As AI chipmaker Cerebras prepares for an eventual IPO, it appears the company has landed a key cloud computing customer. oracle.
On a conference call with analysts Tuesday after Oracle’s quarterly results, of Two CEOs of software vendors indicated that their infrastructure includes Cerebras chips in addition to the market leader’s graphics processing units (GPUs). Nvidia and rival advanced micro device.
“We are building an infrastructure that is flexible, fungible, and capable of supporting the smallest to largest workloads,” Magwirk said. “We continually deliver the latest accelerators, from the latest Nvidia and AMD options to new designs from companies like Cerebras and Positron,” said another AI hardware startup.
Cerebras offers cloud services powered by large-scale WSE-3 chips. The company filed paperwork for an IPO in 2024, but withdrew the application last October. Days later, the company announced a $1.1 billion funding round at a valuation of $8.1 billion, and CEO Andrew Feldman said Cerebra still intended to go public.
For prospective investors, one of the most obvious concerns in Cerebras’ original prospectus was its reliance on a single customer based in the Middle East. Microsoft-backed G42 is headquartered in Abu Dhabi, United Arab Emirates and accounted for 87% of Cerebras’ revenue in the first half of 2024.
Bolstering its customer roster with a name like Oracle could be a huge boon for Cerebras, and it comes on the heels of another major announcement earlier this year. In January, Cerebras announced a $10 billion investment from OpenAI, which relies on companies like Oracle for cloud services. The following month, OpenAI announced that it would be collaborating with Cerebras on a research preview of Codex-Spark, a turnkey AI model for software development, for ChatGPT Pro customers.
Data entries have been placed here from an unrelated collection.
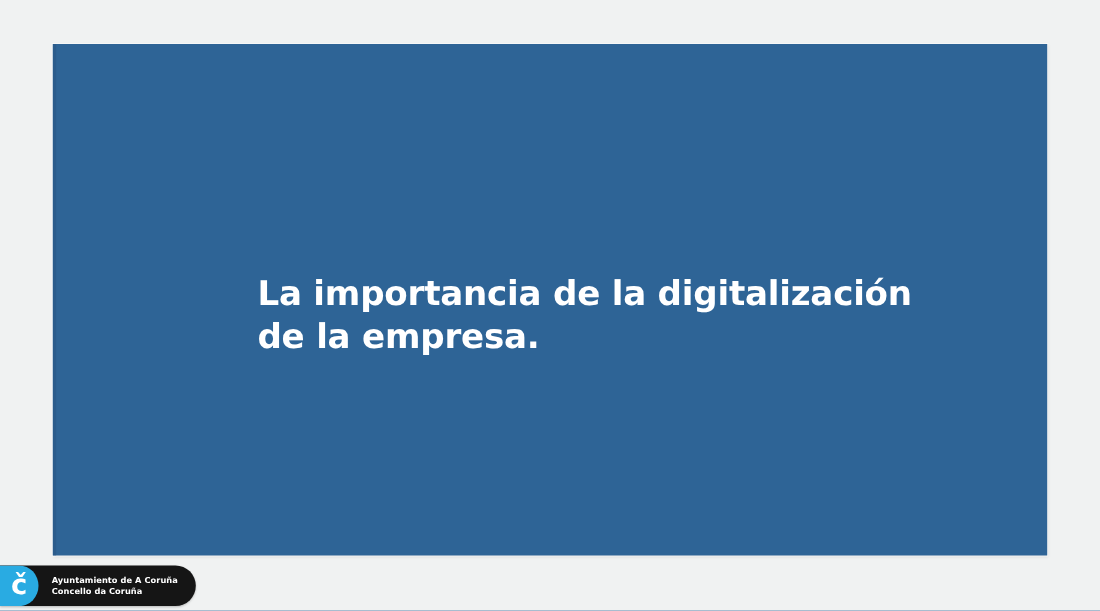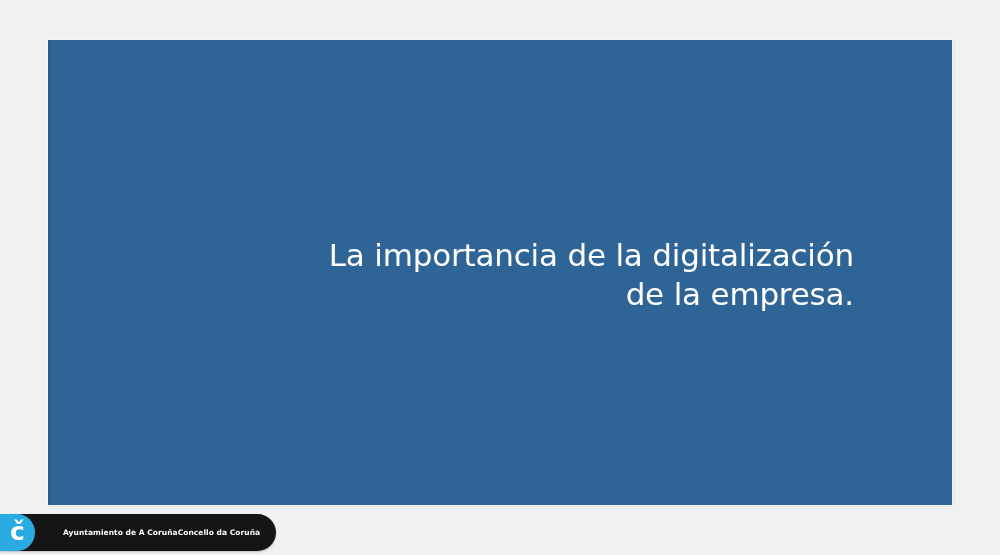--- a/index.html
+++ b/index.html
@@ -53,15 +53,14 @@
     width: 640px;
   }
   .slide-title {
-    margin: 4px;
+    margin: 16px;
     color: #ffffff;
     font-family: "DejaVu Sans", sans-serif;
     font-size: 31px;
-    font-weight: normal;
+    font-weight: bold;
     line-height: 39px;
     letter-spacing: -0.2px;
     white-space: pre-line;
-    text-align: right;
   }
 
   

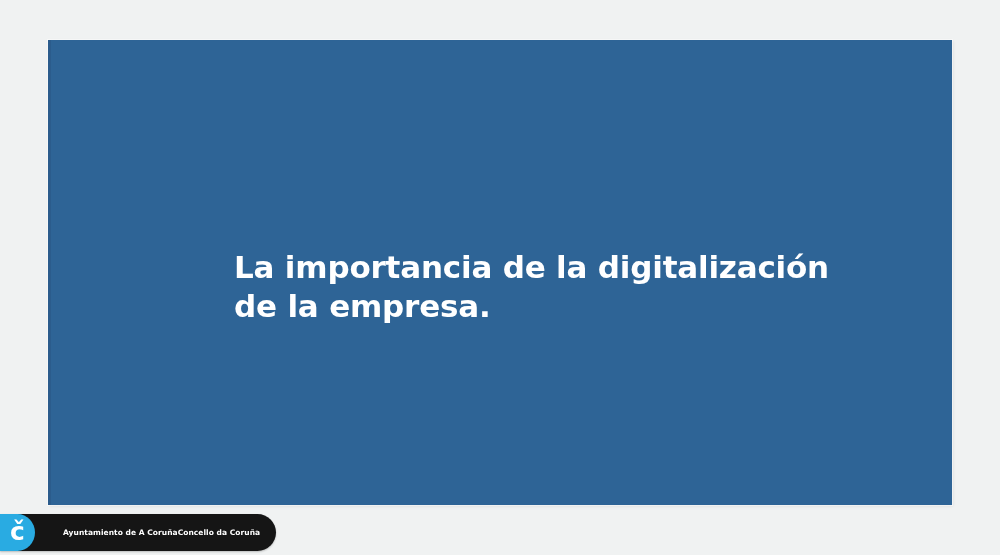--- a/index.html
+++ b/index.html
@@ -97,9 +97,9 @@
     padding-bottom: 2px;
   }
   #logo-text {
-    margin-left: 28px;
+    margin-left: 12px;
     display: flex;
-    flex-direction: row;
+    flex-direction: column;
     justify-content: center;
   }
   .logo-line {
Oracle did not immediately respond to a request for comment, and its price list does not list the Cerebras option. Cerebras had no immediate comment.
Oracle’s earnings release came after the company reported better-than-expected results, raised its outlook for fiscal year 2027 and announced that its remaining performance obligations more than quadrupled from a year ago to $553 billion.
“Overall, we believe that the investments we are making now in data centers, computing power and customer relationships will become even more valuable over time,” Magouik said, citing Cerebras and other chipmakers.
As a startup trying to compete with the world’s most valuable companies, Cerebras is playing in a market that appears to have an insatiable demand for computing power as AI model developers scale up to quickly respond to user needs.
Nvidia is using its huge cash pile to expand into new product areas. In December, the company acquired major assets from AI chip startup Groq for about $20 billion. Nvidia plans to announce a new architecture using Groq at the GTC developer conference in California next week, the Wall Street Journal reported.
Magouik said on the conference call that GTC plans to make several “important announcements.” He also said that in addition to strategically located data centers, innovative technology is also needed to quickly respond to incoming requests.
“This is the type of hardware that is being deployed, and that’s why we’re seeing so much innovation happening around these AI accelerators,” he said. “If you look at what Groq, Cerebras, and Positron are doing, all different types of customers are saying, not only how can we reduce the cost of inference, but how can we significantly reduce the latency of inference?”